REQUIRED WORK → Check each line of the material. Copy those containing "none".
RECORDS PROVIDED START
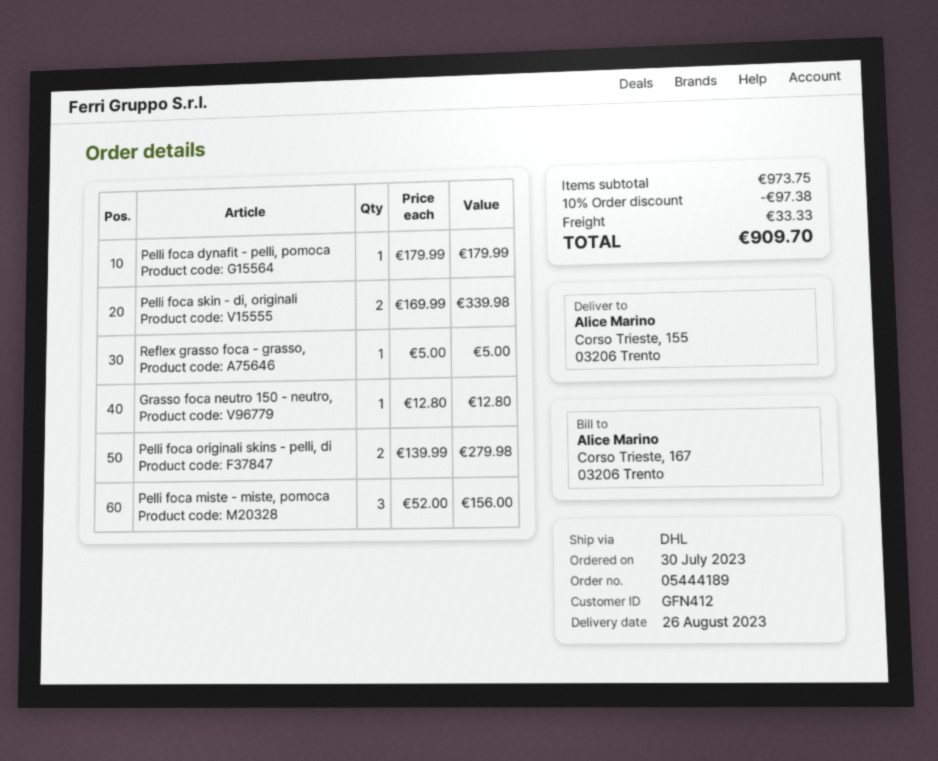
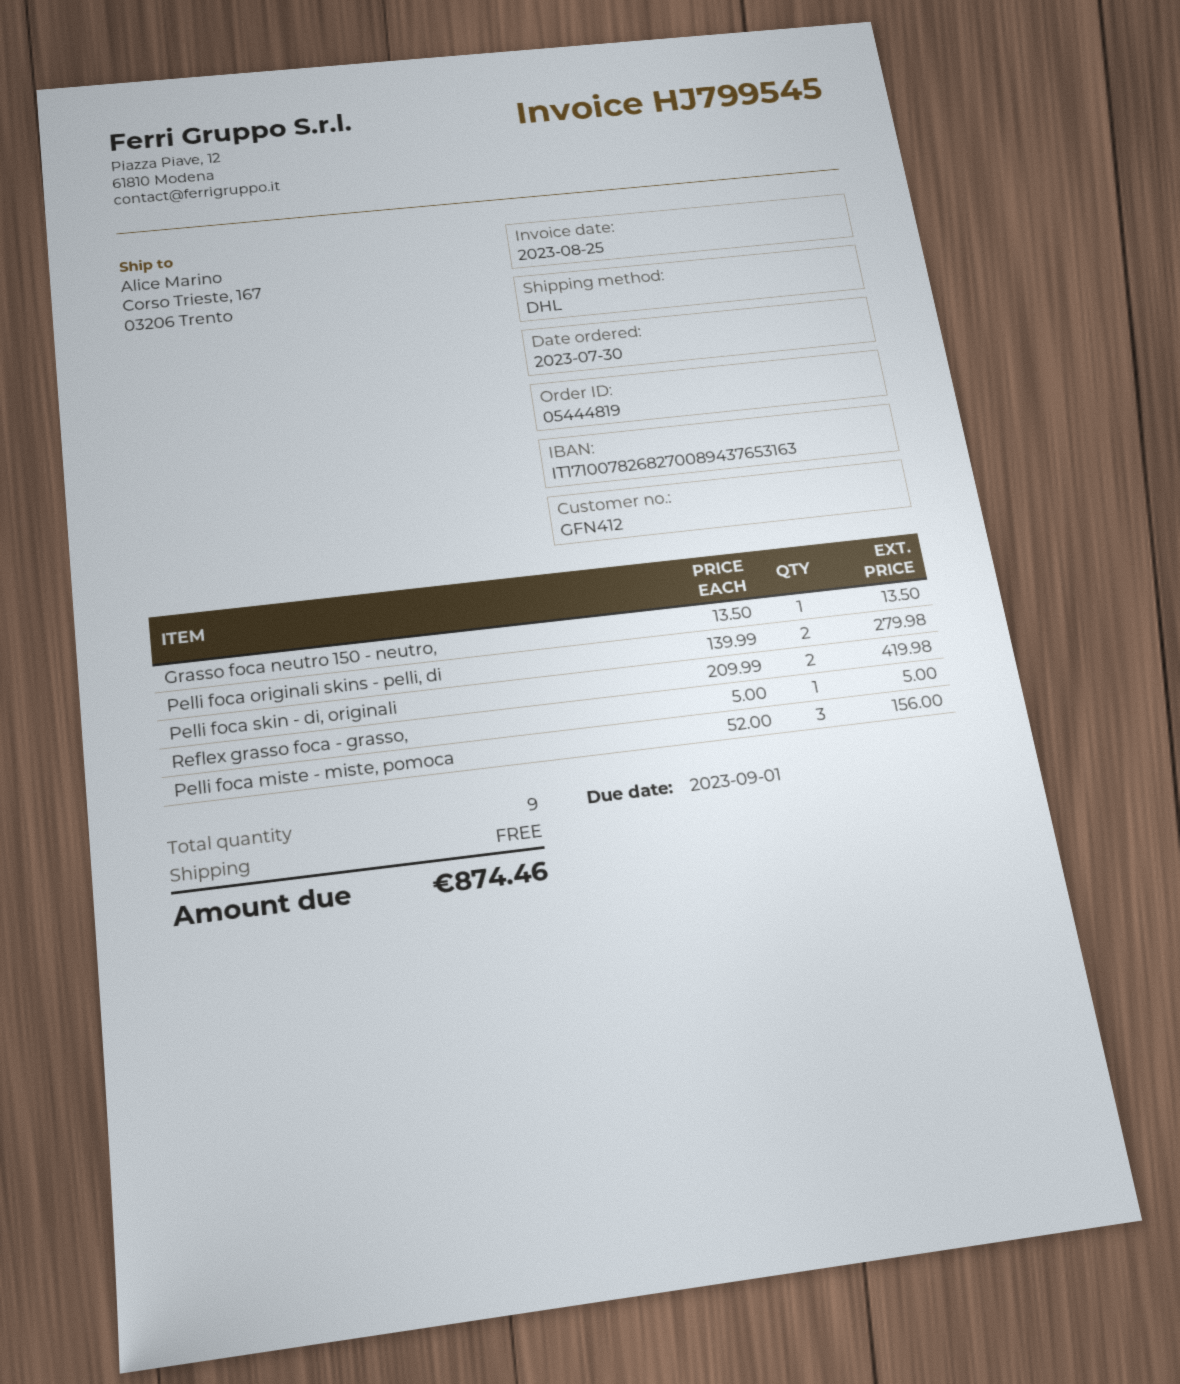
order number: 05444189 -> 05444819
ship to: Corso Trieste, 155, 03206 Trento -> Corso Trieste, 167, 03206 Trento
Pelli foca dynafit - pelli, pomoca: 1 x 179.99 = 179.99 -> none
Pelli foca skin - di, originali: 2 x 169.99 = 339.98 -> 2 x 209.99 = 419.98
Grasso foca neutro 150 - neutro,: 1 x 12.80 = 12.80 -> 1 x 13.50 = 13.50
discount: 10% = 97.38 -> none
shipping: 33.33 -> 0.00
total: 909.70 -> 874.46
RECORDS PROVIDED END
PROBLEM SOLUTION →
Pelli foca dynafit - pelli, pomoca: 1 x 179.99 = 179.99 -> none
discount: 10% = 97.38 -> none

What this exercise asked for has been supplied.